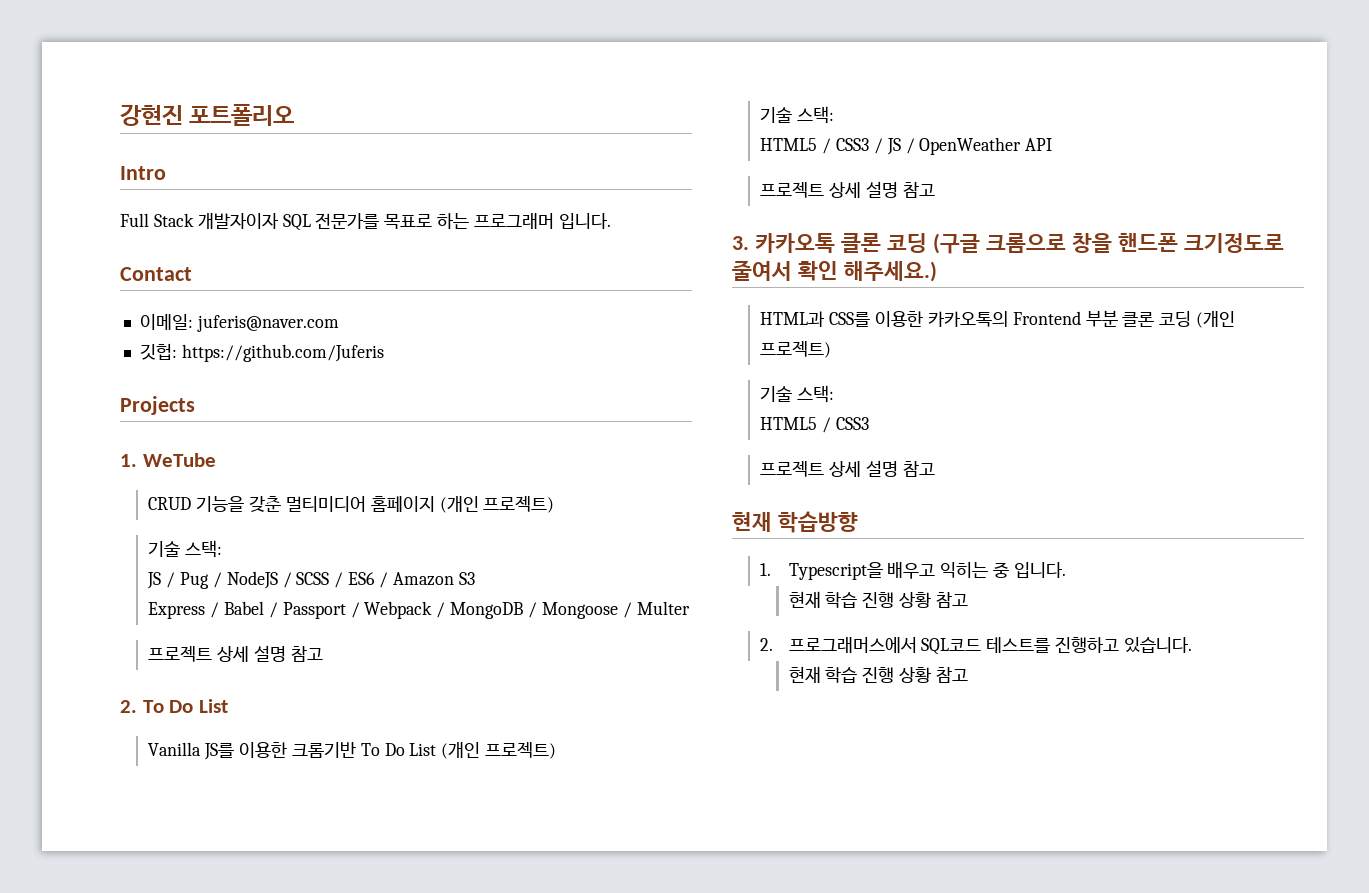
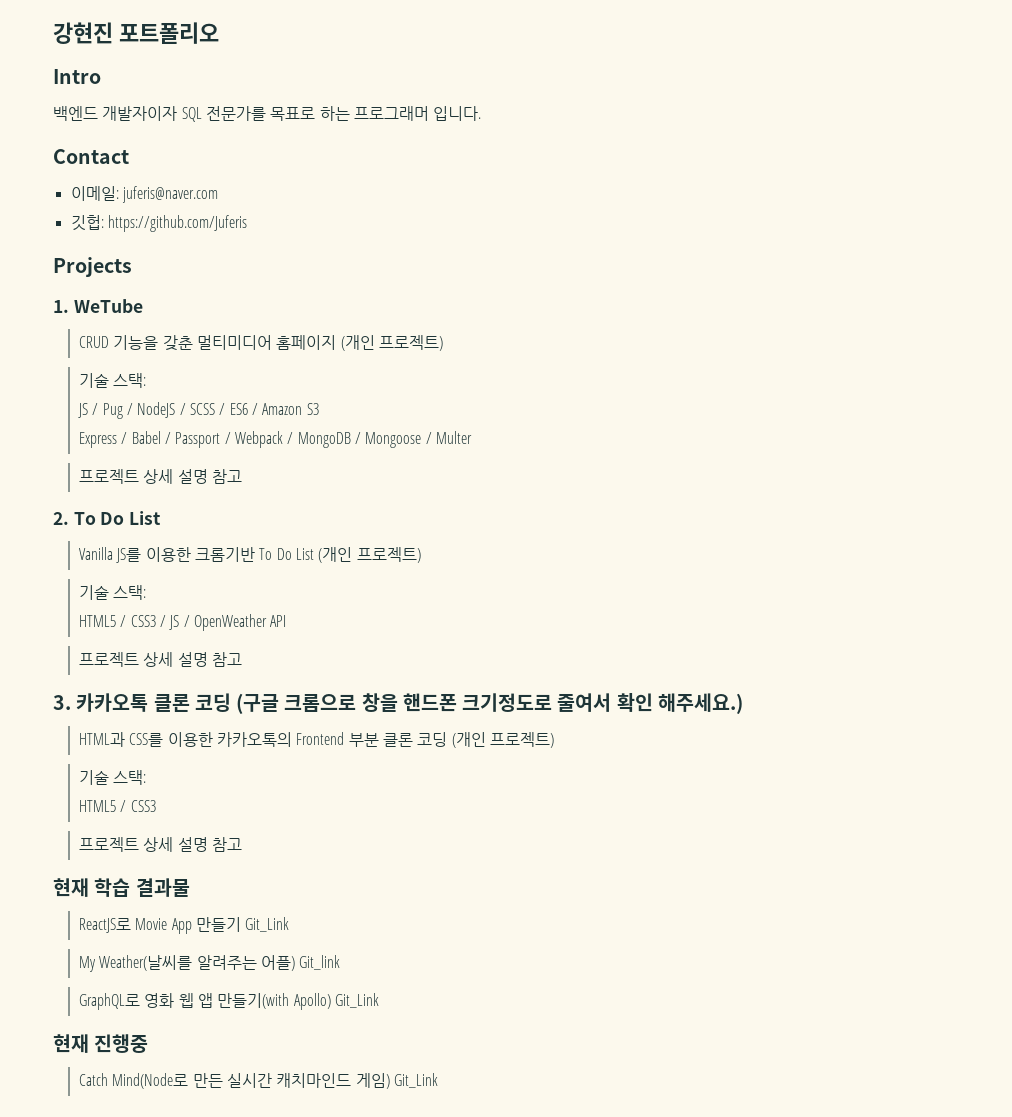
- Full Stack 개발자이자 SQL 전문가를 목표로 하는 프로그래머 입니다.
+ 백엔드 개발자이자 SQL 전문가를 목표로 하는 프로그래머 입니다.
- 현재 학습방향
- 1. Typescript을 배우고 익히는 중 입니다.
- 현재 학습 진행 상황 참고
- 2. 프로그래머스에서 SQL코드 테스트를 진행하고 있습니다.
- 현재 학습 진행 상황 참고
+ 현재 학습 결과물
+ ReactJS로 Movie App 만들기 Git_Link
+ My Weather(날씨를 알려주는 어플) Git_link
+ GraphQL로 영화 웹 앱 만들기(with Apollo) Git_Link
+ 현재 진행중
+ Catch Mind(Node로 만든 실시간 캐치마인드 게임) Git_Link

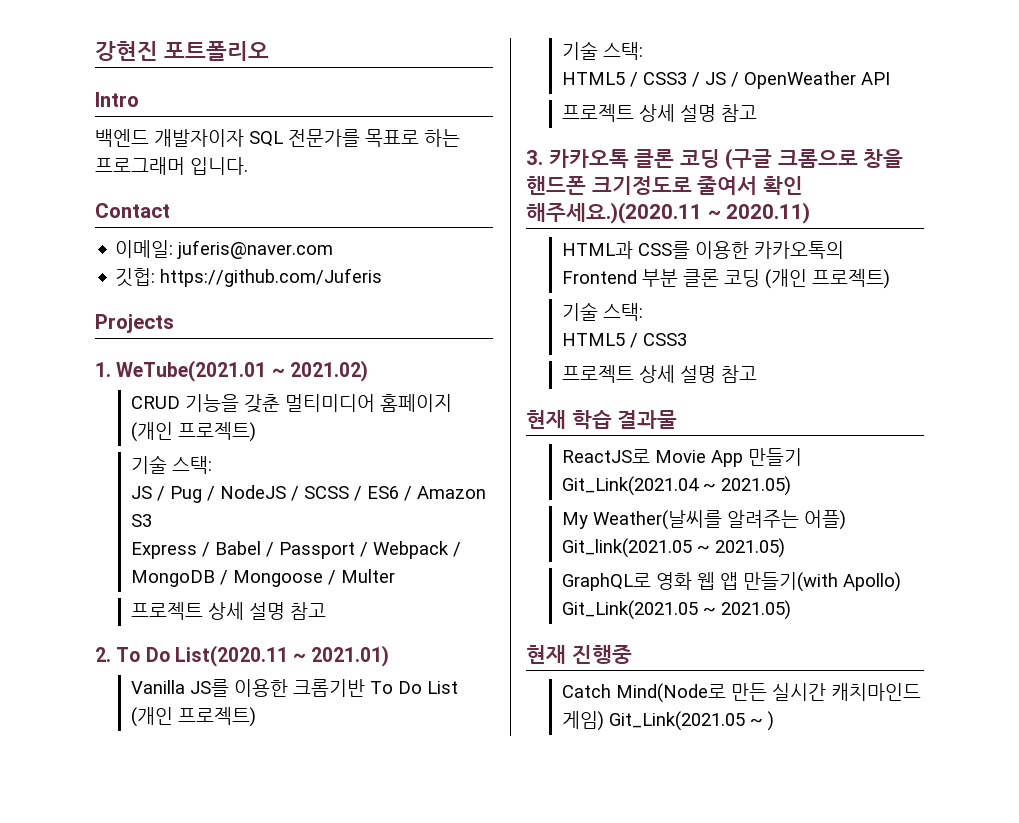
- 1. WeTube
+ 1. WeTube(2021.01 ~ 2021.02)
- 2. To Do List
+ 2. To Do List(2020.11 ~ 2021.01)
- 3. 카카오톡 클론 코딩 (구글 크롬으로 창을 핸드폰 크기정도로 줄여서 확인 해주세요.)
+ 3. 카카오톡 클론 코딩 (구글 크롬으로 창을 핸드폰 크기정도로 줄여서 확인 해주세요.)(2020.11 ~ 2020.11)
- ReactJS로 Movie App 만들기 Git_Link
+ ReactJS로 Movie App 만들기 Git_Link(2021.04 ~ 2021.05)
- My Weather(날씨를 알려주는 어플) Git_link
+ My Weather(날씨를 알려주는 어플) Git_link(2021.05 ~ 2021.05)
- GraphQL로 영화 웹 앱 만들기(with Apollo) Git_Link
+ GraphQL로 영화 웹 앱 만들기(with Apollo) Git_Link(2021.05 ~ 2021.05)
- Catch Mind(Node로 만든 실시간 캐치마인드 게임) Git_Link
+ Catch Mind(Node로 만든 실시간 캐치마인드 게임) Git_Link(2021.05 ~ )

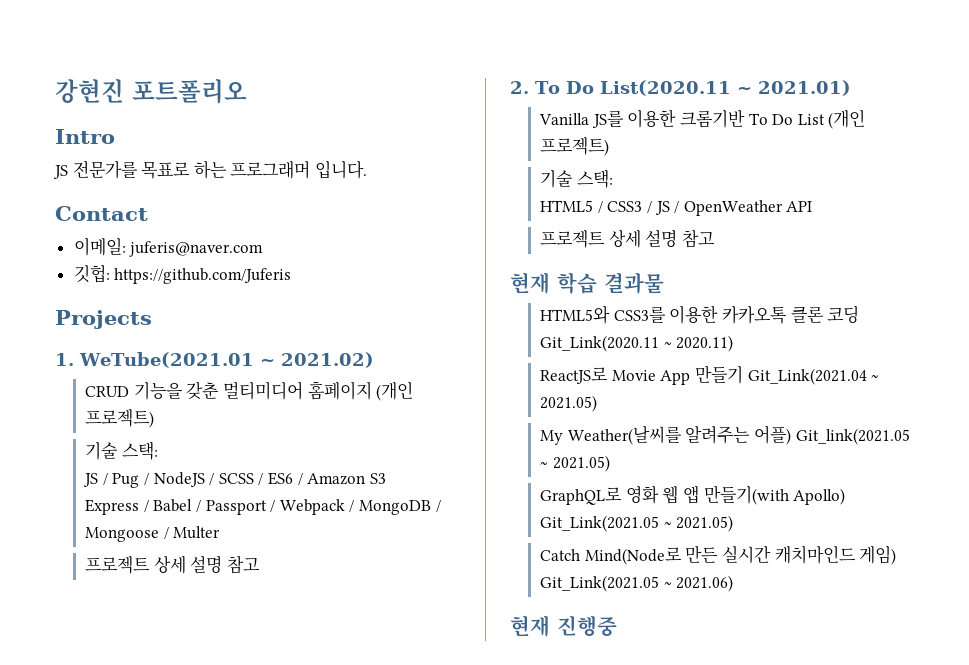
- 백엔드 개발자이자 SQL 전문가를 목표로 하는 프로그래머 입니다.
+ JS 전문가를 목표로 하는 프로그래머 입니다.
- 3. 카카오톡 클론 코딩 (구글 크롬으로 창을 핸드폰 크기정도로 줄여서 확인 해주세요.)(2020.11 ~ 2020.11)
- HTML과 CSS를 이용한 카카오톡의 Frontend 부분 클론 코딩 (개인 프로젝트)
- 기술 스택:
- HTML5 / CSS3
- 프로젝트 상세 설명 참고
  현재 학습 결과물
+ HTML5와 CSS3를 이용한 카카오톡 클론 코딩 Git_Link(2020.11 ~ 2020.11)
- 현재 진행중
- Catch Mind(Node로 만든 실시간 캐치마인드 게임) Git_Link(2021.05 ~ )
+ Catch Mind(Node로 만든 실시간 캐치마인드 게임) Git_Link(2021.05 ~ 2021.06)
+ 현재 진행중

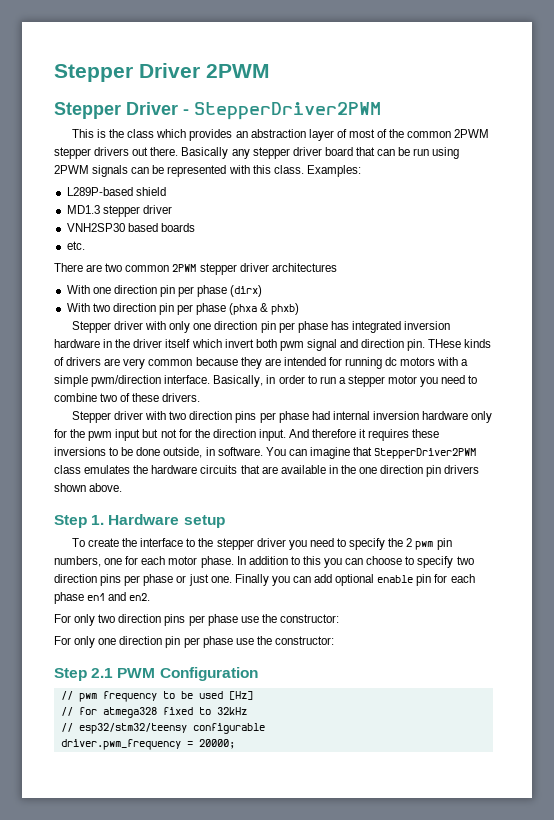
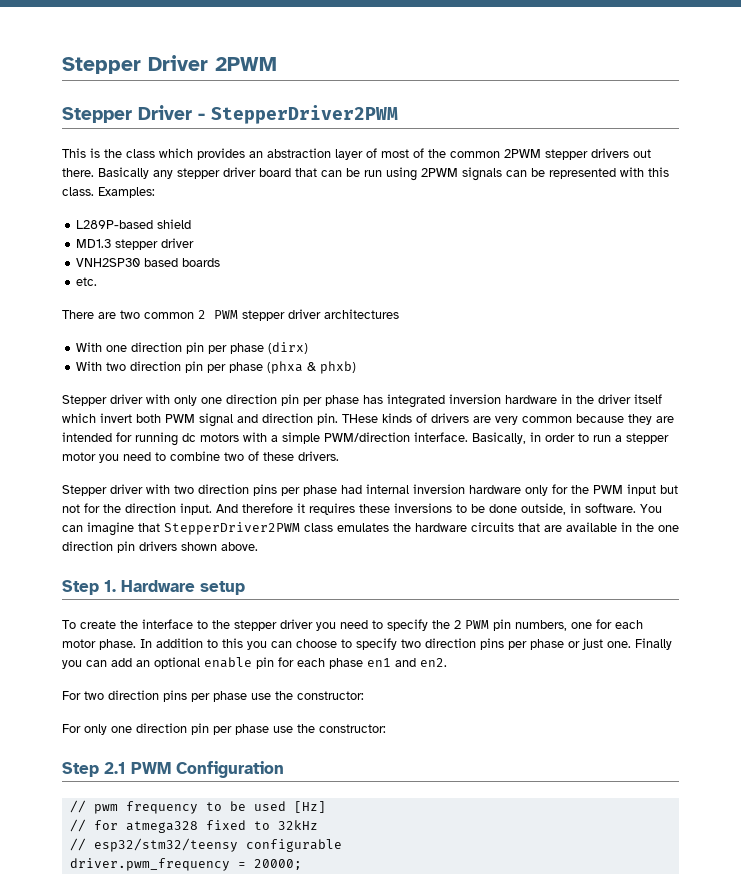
- There are two common 2PWM stepper driver architectures
+ There are two common 2 PWM stepper driver architectures
- Stepper driver with only one direction pin per phase has integrated inversion hardware in the driver itself which invert both pwm signal and direction pin.
+ Stepper driver with only one direction pin per phase has integrated inversion hardware in the driver itself which invert both PWM signal and direction pin.
- THese kinds of drivers are very common because they are intended for running dc motors with a simple pwm/direction interface.
+ THese kinds of drivers are very common because they are intended for running dc motors with a simple PWM/direction interface.
- Stepper driver with two direction pins per phase had internal inversion hardware only for the pwm input but not for the direction input.
+ Stepper driver with two direction pins per phase had internal inversion hardware only for the PWM input but not for the direction input.
- To create the interface to the stepper driver you need to specify the 2 pwm pin numbers, one for each motor phase.
+ To create the interface to the stepper driver you need to specify the 2 PWM pin numbers, one for each motor phase.
- Finally you can add optional enable pin for each phase en1 and en2.
+ Finally you can add an optional enable pin for each phase en1 and en2.
- For only two direction pins per phase use the constructor:
+ For two direction pins per phase use the constructor:

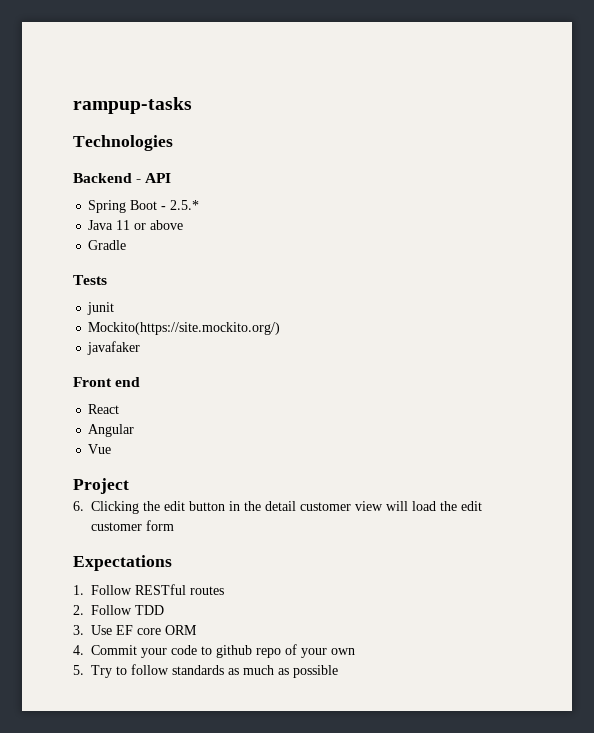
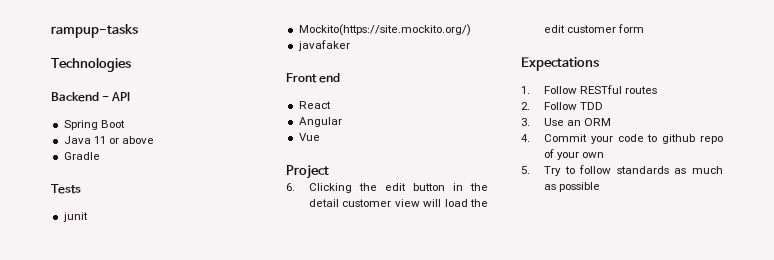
- Spring Boot - 2.5.*
+ Spring Boot
- 3. Use EF core ORM
+ 3. Use an ORM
════════════════════
## DIRECTIONS FOR THIS TASK
Starting from the records above, copy each line where the string "Mind" is found.

## SOLUTION
+ Catch Mind(Node로 만든 실시간 캐치마인드 게임) Git_Link
- Catch Mind(Node로 만든 실시간 캐치마인드 게임) Git_Link
+ Catch Mind(Node로 만든 실시간 캐치마인드 게임) Git_Link(2021.05 ~ )
- Catch Mind(Node로 만든 실시간 캐치마인드 게임) Git_Link(2021.05 ~ )
+ Catch Mind(Node로 만든 실시간 캐치마인드 게임) Git_Link(2021.05 ~ 2021.06)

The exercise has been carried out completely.